When flushing tlb-entries, the kernel may violate this invariant for
virtual addresses related to PID 0 as flushing is currently implemented
by assigning physical address, pid and flags to 0.
A small example:
Before flushing TLB mappings for pid:0x42:
dump tlb-entries for line=0xd (addr 000d0000):
-- way:09 vpn:0x0006d000 phys:0x01145000 pid:0x00 flags:rw--c
...
-- way:0d vpn:0x0006d000 phys:0x02020000 pid:0x42 flags:rw--c
After flushing TLB mappings for pid:0x42:
dump tlb-entries for line=0xd (addr 000d0000):
-- way:09 vpn:0x0006d000 phys:0x01145000 pid:0x00 flags:rw--c
...
-- way:0d vpn:0x0006d000 phys:0x00000000 pid:0x00 flags:-----
As functions such as replace_tlb_one_pid operate on the assumption of
unique mappings, this can cause repeated pagefaults for a single
address that are not covered by the existing spurious pagefault handling.

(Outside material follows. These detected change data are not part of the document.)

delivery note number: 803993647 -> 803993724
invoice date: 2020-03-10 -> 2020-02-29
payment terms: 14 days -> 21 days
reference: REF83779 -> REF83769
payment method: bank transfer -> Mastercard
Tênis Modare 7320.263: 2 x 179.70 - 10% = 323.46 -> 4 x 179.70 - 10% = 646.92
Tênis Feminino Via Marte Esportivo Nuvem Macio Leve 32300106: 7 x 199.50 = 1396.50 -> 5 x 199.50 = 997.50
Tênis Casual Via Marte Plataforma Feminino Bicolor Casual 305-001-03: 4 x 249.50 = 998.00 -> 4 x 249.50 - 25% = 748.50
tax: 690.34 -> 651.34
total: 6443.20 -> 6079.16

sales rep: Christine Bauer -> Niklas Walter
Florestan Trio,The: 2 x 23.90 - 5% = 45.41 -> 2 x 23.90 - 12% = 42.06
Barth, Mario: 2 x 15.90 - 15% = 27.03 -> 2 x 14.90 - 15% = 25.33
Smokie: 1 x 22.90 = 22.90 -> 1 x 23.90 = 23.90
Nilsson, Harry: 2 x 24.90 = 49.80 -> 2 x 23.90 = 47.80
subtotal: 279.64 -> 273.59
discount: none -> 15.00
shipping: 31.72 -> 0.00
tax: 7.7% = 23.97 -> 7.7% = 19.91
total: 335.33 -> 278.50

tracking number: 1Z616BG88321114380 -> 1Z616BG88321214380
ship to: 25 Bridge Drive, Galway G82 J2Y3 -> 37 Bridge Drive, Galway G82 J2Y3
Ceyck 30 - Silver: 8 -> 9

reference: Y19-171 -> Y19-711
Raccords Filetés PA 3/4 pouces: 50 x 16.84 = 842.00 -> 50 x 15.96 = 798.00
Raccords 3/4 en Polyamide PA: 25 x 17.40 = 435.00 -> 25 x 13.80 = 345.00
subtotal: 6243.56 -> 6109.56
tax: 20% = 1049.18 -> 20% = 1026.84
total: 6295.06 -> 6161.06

This commit fixes this issue by keeping the pid field of the entries
when flushing. That way, no conflicting mappings are introduced as the
pair of <address,pid> is now kept unique:
Fixed example after flushing TLB mappings for pid:0x42:
dump tlb-entries for line=0xd (addr 000d0000):
-- way:09 vpn:0x0006d000 phys:0x01145000 pid:0x00 flags:rw--c
...
-- way:0d vpn:0x0006d000 phys:0x00000000 pid:0x42 flags:-----
When flushing the complete tlb/initialising all entries, the way is
used as a substitute mmu pid value for the "invalid" entries.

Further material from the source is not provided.